Lettuce will fail over to a subsequent Redis deployment after the circuit breaker detects failures exceeding the configured threshold. In the background, Lettuce executes health checks to determine when a Redis deployment is available again. When this occurs, Lettuce will fail back to the original deployment.

Basic Usage

To configure Lettuce for failover, you specify a weighted list of Redis databases. Lettuce will connect to the Redis database with the highest weight. If the highest-weighted database becomes unavailable, Lettuce will attempt to connect to the database with the next highest weight.

Suppose you run two Redis deployments: redis-east and redis-west. You want your application to first connect to redis-east. If redis-east becomes unavailable, you want your application to connect to redis-west.
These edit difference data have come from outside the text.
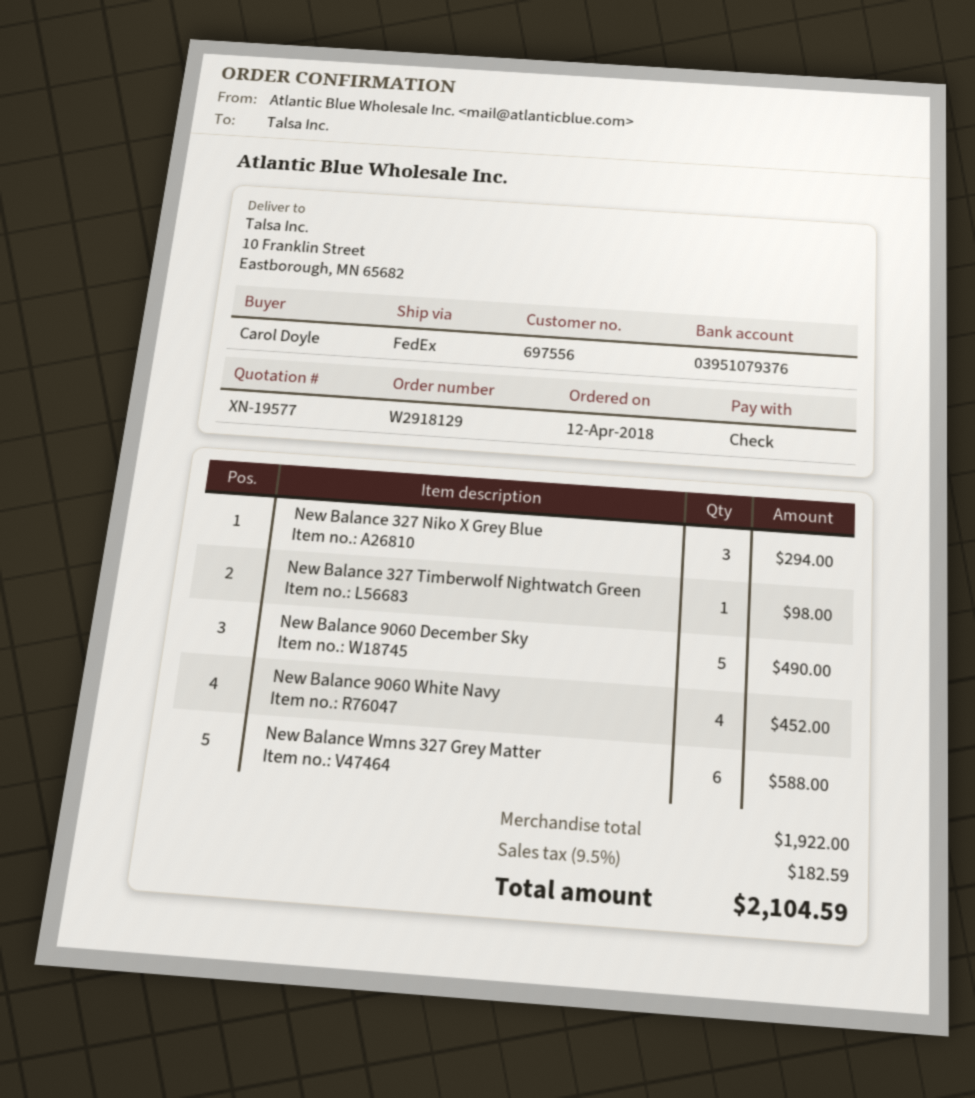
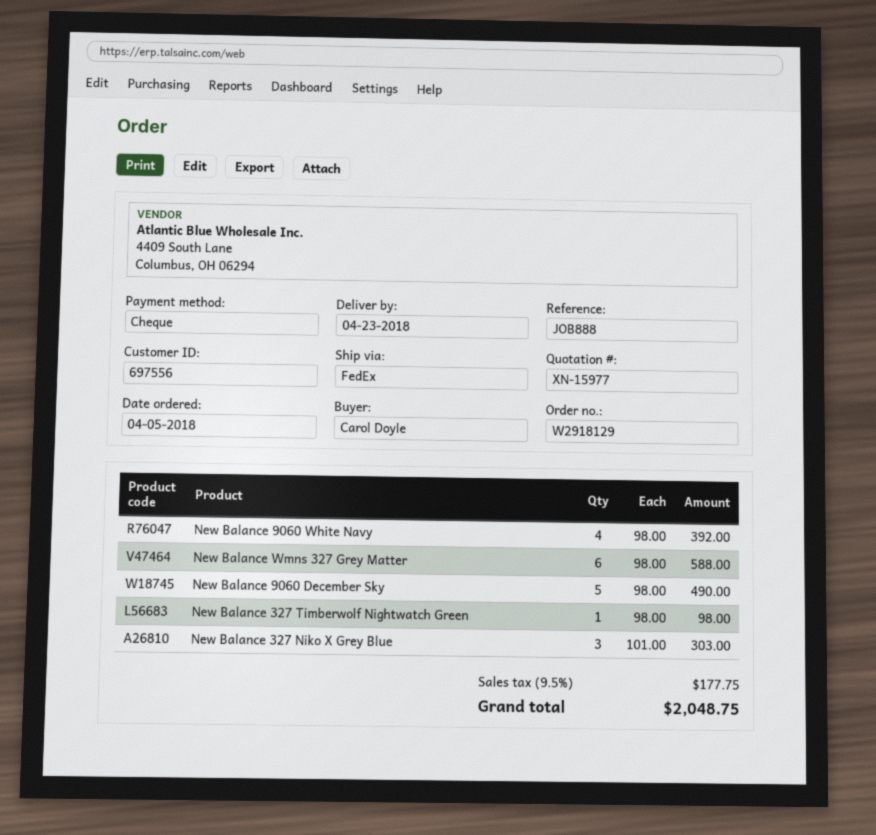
quote number: XN-19577 -> XN-15977
order date: 2018-04-12 -> 2018-04-05
New Balance 327 Niko X Grey Blue: 3 for 294.00 -> 3 for 303.00
New Balance 9060 White Navy: 4 for 452.00 -> 4 for 392.00
tax: 9.5% = 182.59 -> 9.5% = 177.75
total: 2104.59 -> 2048.75

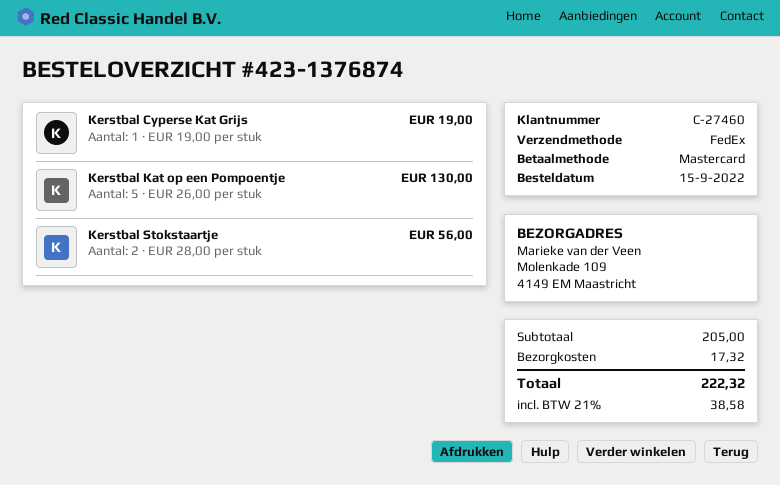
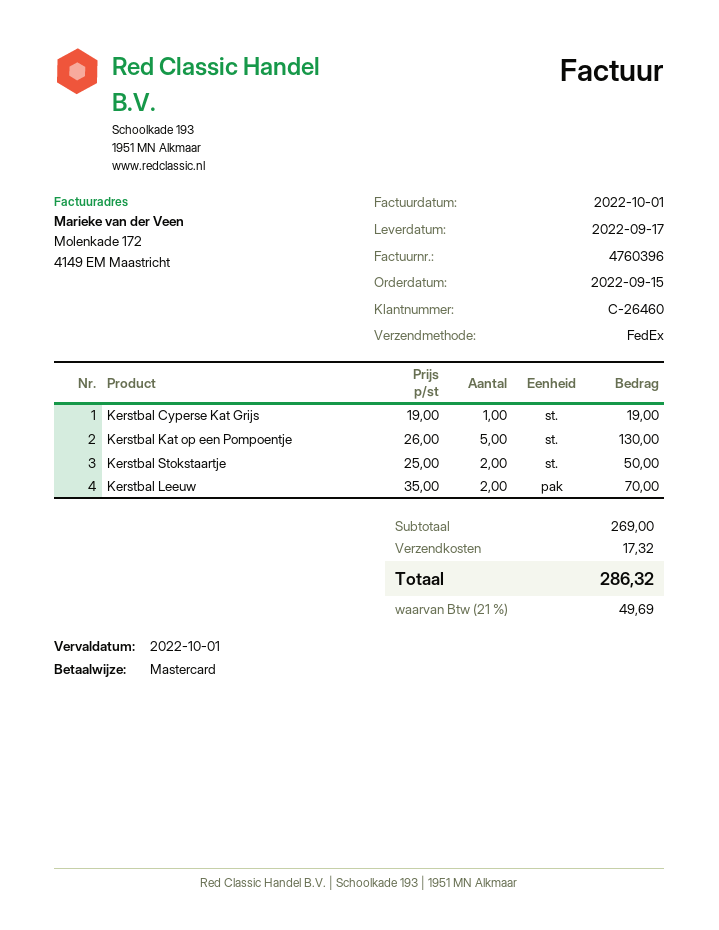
customer number: C-27460 -> C-26460
Kerstbal Stokstaartje: 2 x 28.00 = 56.00 -> 2 x 25.00 = 50.00
Kerstbal Leeuw: none -> 2 x 35.00 = 70.00
subtotal: 205.00 -> 269.00
tax: 21% = 38.58 -> 21% = 49.69
total: 222.32 -> 286.32

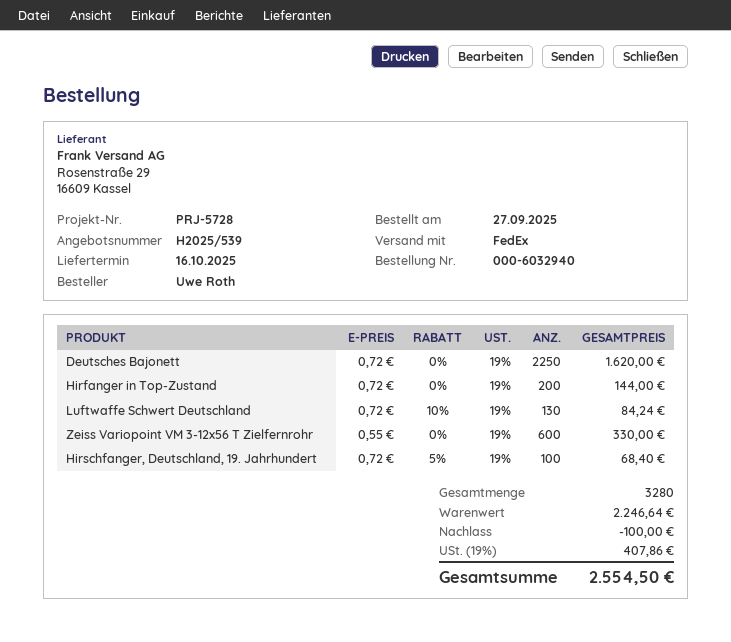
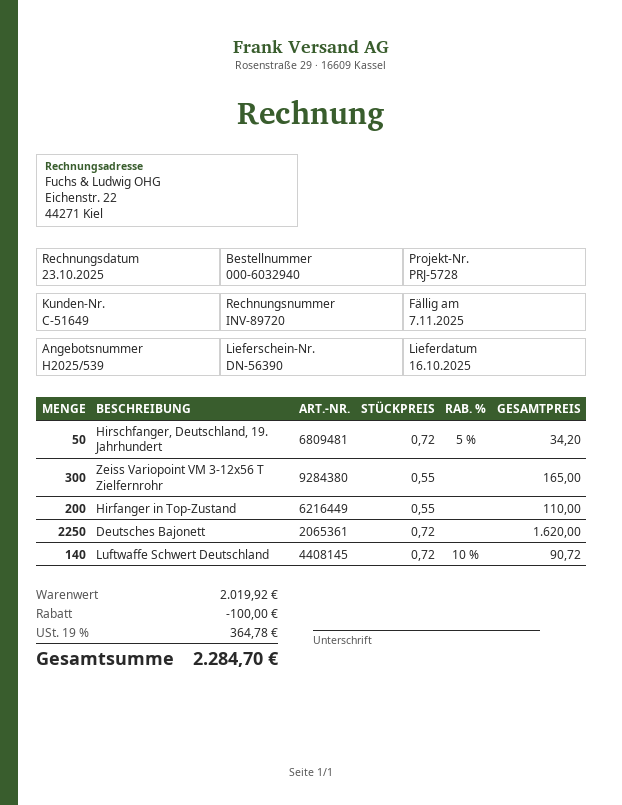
Hirfanger in Top-Zustand: 200 x 0.72 = 144.00 -> 200 x 0.55 = 110.00
Luftwaffe Schwert Deutschland: 130 x 0.72 - 10% = 84.24 -> 140 x 0.72 - 10% = 90.72
Zeiss Variopoint VM 3-12x56 T Zielfernrohr: 600 x 0.55 = 330.00 -> 300 x 0.55 = 165.00
Hirschfanger, Deutschland, 19. Jahrhundert: 100 x 0.72 - 5% = 68.40 -> 50 x 0.72 - 5% = 34.20
subtotal: 2246.64 -> 2019.92
tax: 19% = 407.86 -> 19% = 364.78
total: 2554.50 -> 2284.70

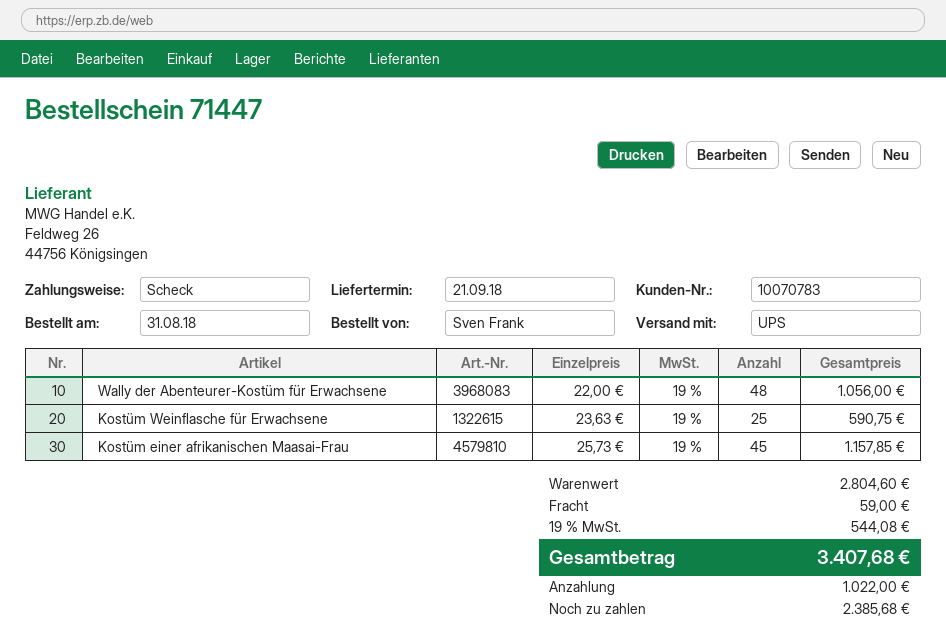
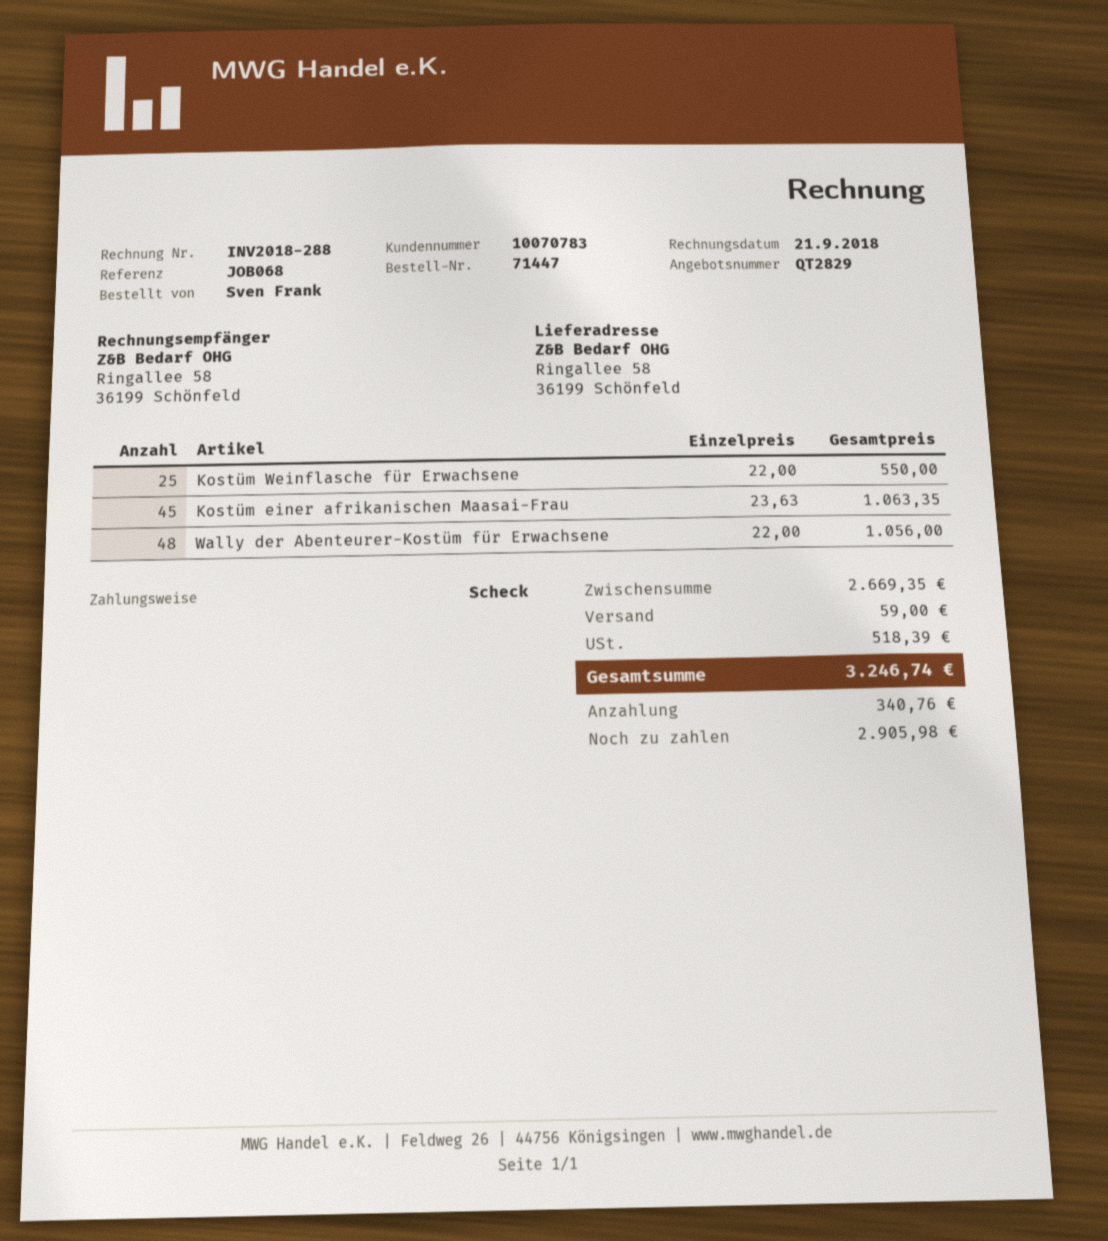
Kostüm Weinflasche für Erwachsene: 25 x 23.63 = 590.75 -> 25 x 22.00 = 550.00
Kostüm einer afrikanischen Maasai-Frau: 45 x 25.73 = 1157.85 -> 45 x 23.63 = 1063.35
subtotal: 2804.60 -> 2669.35
tax: 544.08 -> 518.39
total: 3407.68 -> 3246.74
deposit: 1022.00 -> 340.76
balance: 2385.68 -> 2905.98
import io.lettuce.core.RedisURI;
import io.lettuce.core.failover.api.DatabaseConfig;
import io.lettuce.core.failover.MultiDbClient;
import io.lettuce.core.failover.api.MultiDbOptions;
import io.lettuce.core.failover.api.StatefulRedisMultiDbConnection;


// Configure databases with weights (higher weight = higher priority)
// redis-east
RedisURI eastUri = RedisURI.builder()
        .withHost("redis-east.example.com")
        .withPort(6379)
        .withPassword("secret".toCharArray())
        .build();

DatabaseConfig east = DatabaseConfig.builder(eastUri)
        .weight(1.0f)  // Primary database
        .build();

// redis-west
RedisURI westUri = RedisURI.builder()
                .withHost("redis-west.example.com")
                .withPort(6379)
                .withPassword("secret".toCharArray())
                .build();
DatabaseConfig west = DatabaseConfig.builder(westUri)
        .weight(0.5f)  // Secondary database
        .build();

// Create the multi-database client
MultiDbClient client = MultiDbClient.create(Arrays.asList(east, west));

// Connect and use like a regular Redis connection
StatefulRedisMultiDbConnection<String, String> connection = client.connect();

// Execute commands asynchronously - they go to the highest-weighted healthy database
connection.async().set("key", "value");
String value = connection.async().get("key").get();

// Clean up
connection.close();
client.shutdown();

Configuration Options

DatabaseConfig

Each database is configured using DatabaseConfig.Builder:

Setting Method Default Description
Weight weight(float) 1.0 Priority weight for database selection. Higher weight = higher priority.
Circuit Breaker Config circuitBreakerConfig(CircuitBreakerConfig) Default config Circuit breaker settings for failure detection.
Health Check Strategy healthCheckStrategySupplier(HealthCheckStrategySupplier) PingStrategy.DEFAULT Strategy for health checks. Use HealthCheckStrategySupplier.NO_HEALTH_CHECK to disable.
Client Options clientOptions(ClientOptions) Default options Per-database client options.

MultiDbOptions

Global options for the multi-database client:

Setting Method Default Description
Failback Supported failbackSupported(boolean) true Enable automatic failback to higher-priority databases.
Failback Check Interval failbackCheckInterval(Duration) 120 seconds Interval for checking if failed databases have recovered.
Grace Period gracePeriod(Duration) 60 seconds Time to wait before allowing failback to a recovered database.
Delay Between Failover Attempts delayInBetweenFailoverAttempts(Duration) 12 seconds Delay between failover attempts when no healthy database is available.
Initialization Policy initializationPolicy(InitializationPolicy) MAJORITY_AVAILABLE Policy for connection initialization.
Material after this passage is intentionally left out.